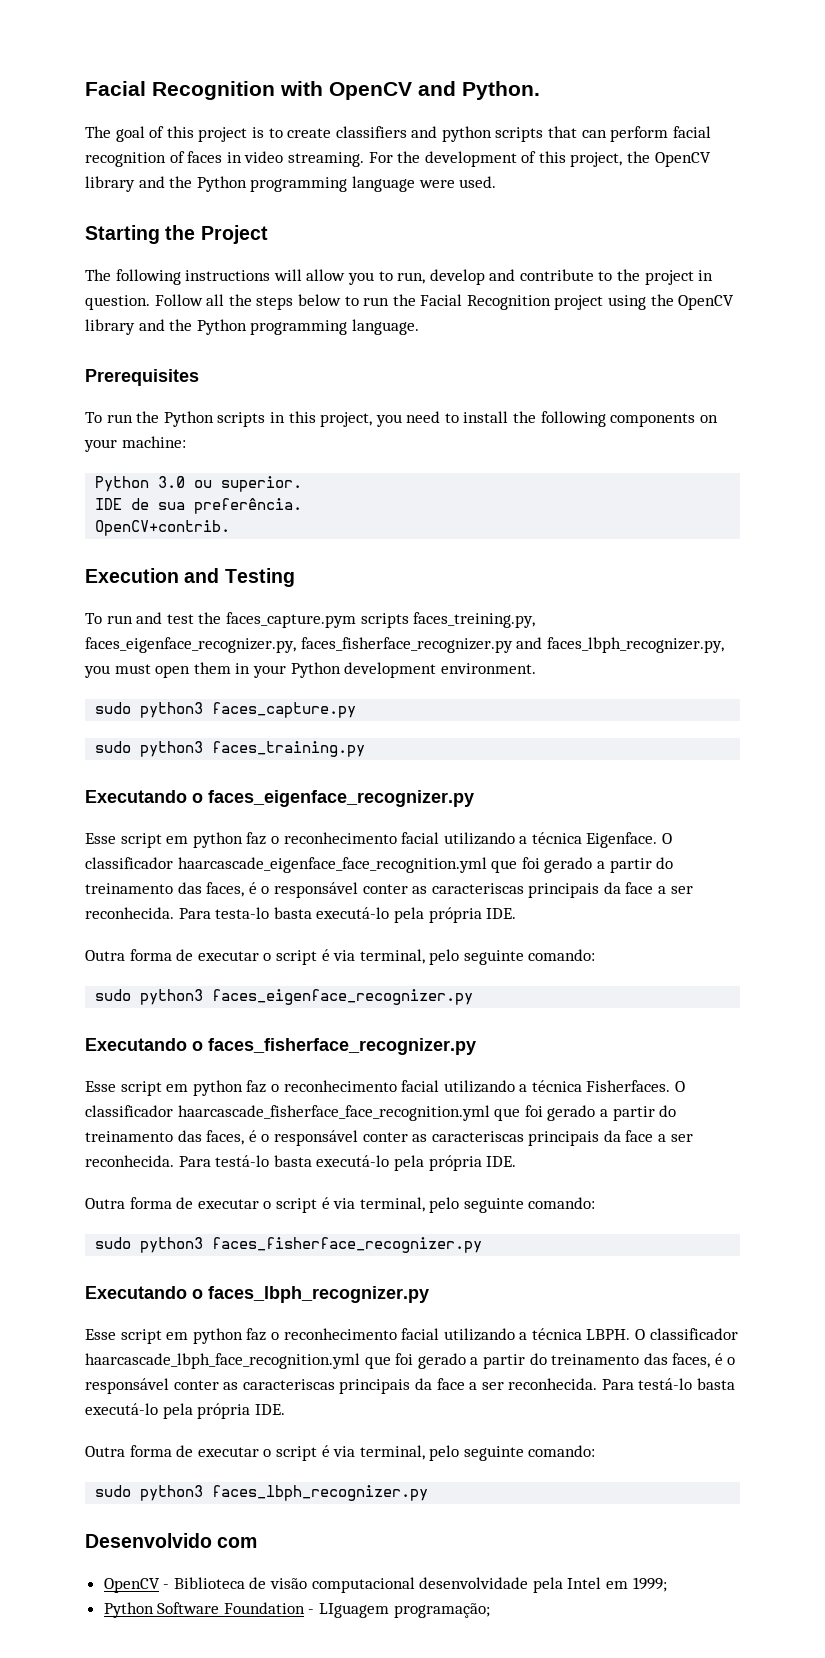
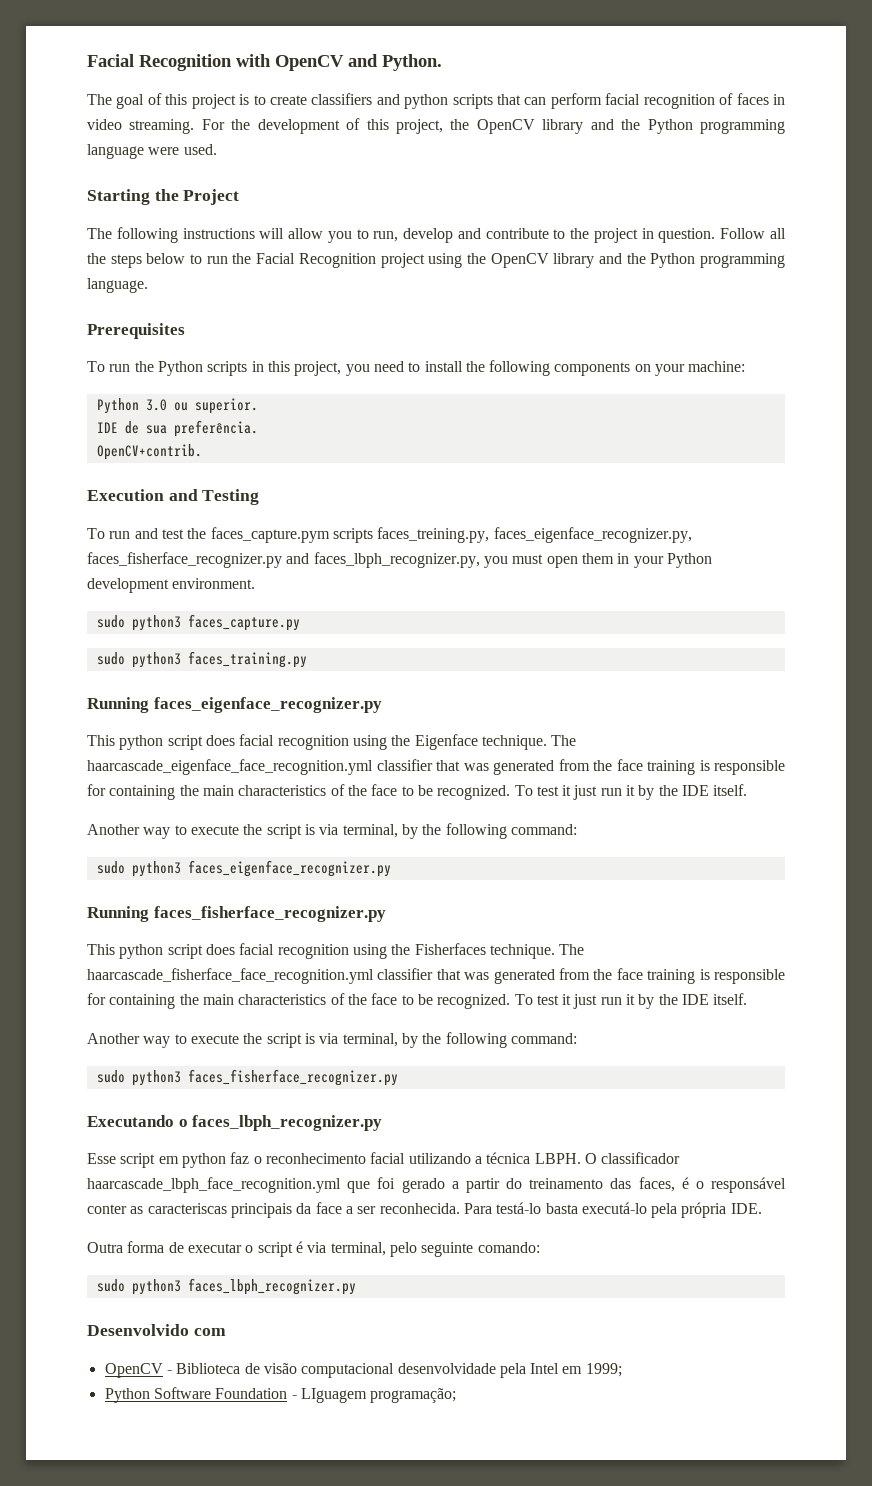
[85,790,474,807] [85,832,673,848] [85,857,674,873] [85,882,693,898] [85,907,517,923] [85,949,596,965] Executando o faces_eigenface_recognizer.py // Esse script em python faz o reconhecimento facial utilizando a técnica Eigenface. O classificador haarcascade_eigenface_face_recognition.yml que foi gerado a partir do treinamento das faces, é o responsável conter as caracteriscas principais da face a ser reconhecida. Para testa-lo basta executá-lo pela própria IDE. // Outra forma de executar o script é via terminal, pelo seguinte comando: -> [87,697,382,713] [87,734,577,750] [87,759,785,775] [87,784,748,800] [87,823,577,839] Running faces_eigenface_recognizer.py // This python script does facial recognition using the Eigenface technique. The haarcascade_eigenface_face_recognition.yml classifier that was generated from the face training is responsible for containing the main characteristics of the face to be recognized. To test it just run it by the IDE itself. // Another way to execute the script is via terminal, by the following command:
[85,1038,476,1055] [85,1080,686,1096] [85,1105,677,1121] [85,1130,693,1146] [85,1155,517,1171] [85,1197,596,1213] Executando o faces_fisherface_recognizer.py // Esse script em python faz o reconhecimento facial utilizando a técnica Fisherfaces. O classificador haarcascade_fisherface_face_recognition.yml que foi gerado a partir do treinamento das faces, é o responsável conter as caracteriscas principais da face a ser reconhecida. Para testá-lo basta executá-lo pela própria IDE. // Outra forma de executar o script é via terminal, pelo seguinte comando: -> [87,906,386,922] [87,943,585,959] [87,968,785,984] [87,993,748,1009] [87,1032,577,1048] Running faces_fisherface_recognizer.py // This python script does facial recognition using the Fisherfaces technique. The haarcascade_fisherface_face_recognition.yml classifier that was generated from the face training is responsible for containing the main characteristics of the face to be recognized. To test it just run it by the IDE itself. // Another way to execute the script is via terminal, by the following command:

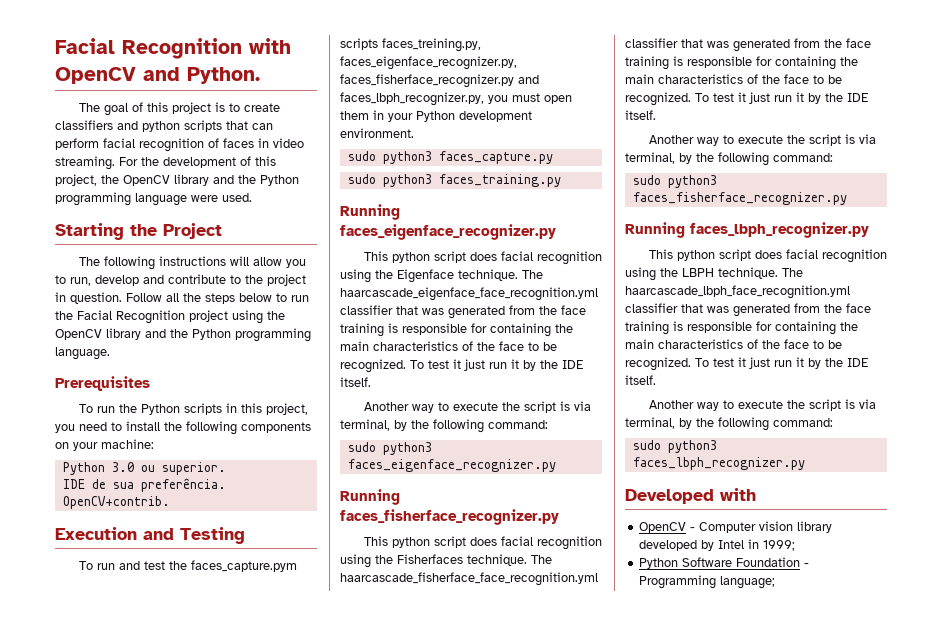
[87,1115,383,1131] [87,1152,681,1168] [87,1177,786,1193] [87,1202,762,1218] [87,1241,540,1257] Executando o faces_lbph_recognizer.py // Esse script em python faz o reconhecimento facial utilizando a técnica LBPH. O classificador haarcascade_lbph_face_recognition.yml que foi gerado a partir do treinamento das faces, é o responsável conter as caracteriscas principais da face a ser reconhecida. Para testá-lo basta executá-lo pela própria IDE. // Outra forma de executar o script é via terminal, pelo seguinte comando: -> [625,222,869,238] [648,249,887,263] [625,267,803,281] [625,285,850,299] [625,303,871,317] [625,321,858,335] [625,339,842,349] [625,357,868,371] [625,375,656,385] [648,399,876,411] [625,417,833,431] Running faces_lbph_recognizer.py // This python script does facial recognition using the LBPH technique. The haarcascade_lbph_face_recognition.yml classifier that was generated from the face training is responsible for containing the main characteristics of the face to be recognized. To test it just run it by the IDE itself. // Another way to execute the script is via terminal, by the following command:
[87,1324,226,1336] Desenvolvido com -> [625,488,756,504] Developed with
[176,1363,583,1378] Biblioteca de visão computacional desenvolvidade pela Intel em -> [699,521,833,533] [639,539,760,551] Computer vision library developed by Intel in
[300,1388,457,1403] LIguagem programação; -> [639,575,776,589] Programming language;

WORK ORDER: Could you return the whole listing exactly, with every picture removed?

OUTPUT FOR THIS TASK:
[85,790,474,807] [85,832,673,848] [85,857,674,873] [85,882,693,898] [85,907,517,923] [85,949,596,965] Executando o faces_eigenface_recognizer.py // Esse script em python faz o reconhecimento facial utilizando a técnica Eigenface. O classificador haarcascade_eigenface_face_recognition.yml que foi gerado a partir do treinamento das faces, é o responsável conter as caracteriscas principais da face a ser reconhecida. Para testa-lo basta executá-lo pela própria IDE. // Outra forma de executar o script é via terminal, pelo seguinte comando: -> [87,697,382,713] [87,734,577,750] [87,759,785,775] [87,784,748,800] [87,823,577,839] Running faces_eigenface_recognizer.py // This python script does facial recognition using the Eigenface technique. The haarcascade_eigenface_face_recognition.yml classifier that was generated from the face training is responsible for containing the main characteristics of the face to be recognized. To test it just run it by the IDE itself. // Another way to execute the script is via terminal, by the following command:
[85,1038,476,1055] [85,1080,686,1096] [85,1105,677,1121] [85,1130,693,1146] [85,1155,517,1171] [85,1197,596,1213] Executando o faces_fisherface_recognizer.py // Esse script em python faz o reconhecimento facial utilizando a técnica Fisherfaces. O classificador haarcascade_fisherface_face_recognition.yml que foi gerado a partir do treinamento das faces, é o responsável conter as caracteriscas principais da face a ser reconhecida. Para testá-lo basta executá-lo pela própria IDE. // Outra forma de executar o script é via terminal, pelo seguinte comando: -> [87,906,386,922] [87,943,585,959] [87,968,785,984] [87,993,748,1009] [87,1032,577,1048] Running faces_fisherface_recognizer.py // This python script does facial recognition using the Fisherfaces technique. The haarcascade_fisherface_face_recognition.yml classifier that was generated from the face training is responsible for containing the main characteristics of the face to be recognized. To test it just run it by the IDE itself. // Another way to execute the script is via terminal, by the following command:

[87,1115,383,1131] [87,1152,681,1168] [87,1177,786,1193] [87,1202,762,1218] [87,1241,540,1257] Executando o faces_lbph_recognizer.py // Esse script em python faz o reconhecimento facial utilizando a técnica LBPH. O classificador haarcascade_lbph_face_recognition.yml que foi gerado a partir do treinamento das faces, é o responsável conter as caracteriscas principais da face a ser reconhecida. Para testá-lo basta executá-lo pela própria IDE. // Outra forma de executar o script é via terminal, pelo seguinte comando: -> [625,222,869,238] [648,249,887,263] [625,267,803,281] [625,285,850,299] [625,303,871,317] [625,321,858,335] [625,339,842,349] [625,357,868,371] [625,375,656,385] [648,399,876,411] [625,417,833,431] Running faces_lbph_recognizer.py // This python script does facial recognition using the LBPH technique. The haarcascade_lbph_face_recognition.yml classifier that was generated from the face training is responsible for containing the main characteristics of the face to be recognized. To test it just run it by the IDE itself. // Another way to execute the script is via terminal, by the following command:
[87,1324,226,1336] Desenvolvido com -> [625,488,756,504] Developed with
[176,1363,583,1378] Biblioteca de visão computacional desenvolvidade pela Intel em -> [699,521,833,533] [639,539,760,551] Computer vision library developed by Intel in
[300,1388,457,1403] LIguagem programação; -> [639,575,776,589] Programming language;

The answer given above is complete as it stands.